• EXERCISE AIM:
Repeat the records below exactly, leaving out any pictures.

----- TASK INPUTS -----

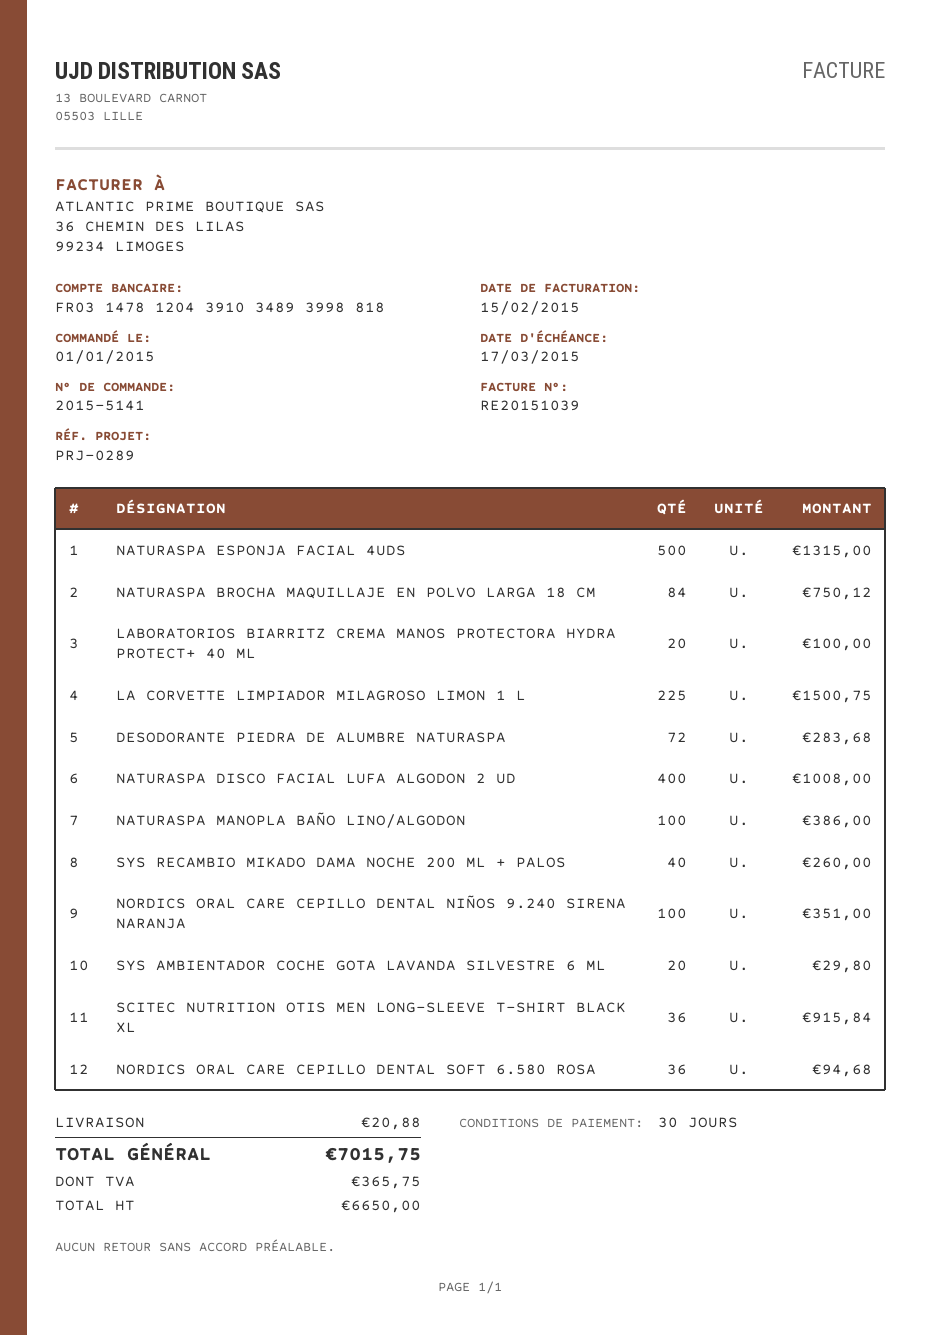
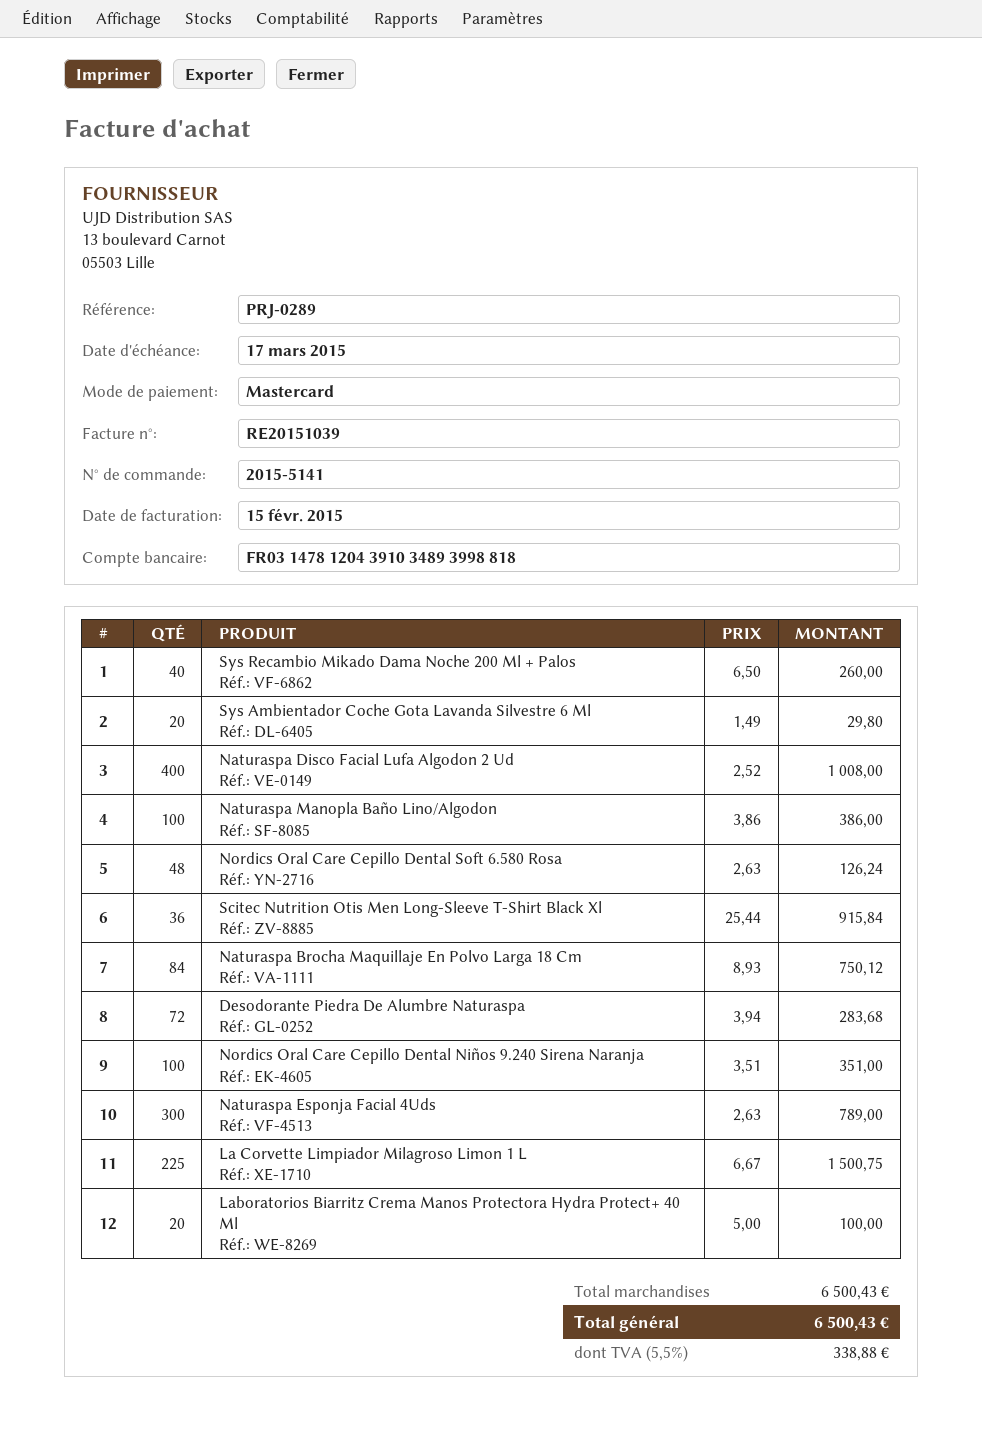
NATURASPA ESPONJA FACIAL 4UDS: 500 for 1315.00 -> 300 for 789.00
NORDICS ORAL CARE CEPILLO DENTAL SOFT 6.580 ROSA: 36 for 94.68 -> 48 for 126.24
shipping: 20.88 -> none
tax: 365.75 -> 338.88
total: 7015.75 -> 6500.43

-----

• TASK RESPONSE:
NATURASPA ESPONJA FACIAL 4UDS: 500 for 1315.00 -> 300 for 789.00
NORDICS ORAL CARE CEPILLO DENTAL SOFT 6.580 ROSA: 36 for 94.68 -> 48 for 126.24
shipping: 20.88 -> none
tax: 365.75 -> 338.88
total: 7015.75 -> 6500.43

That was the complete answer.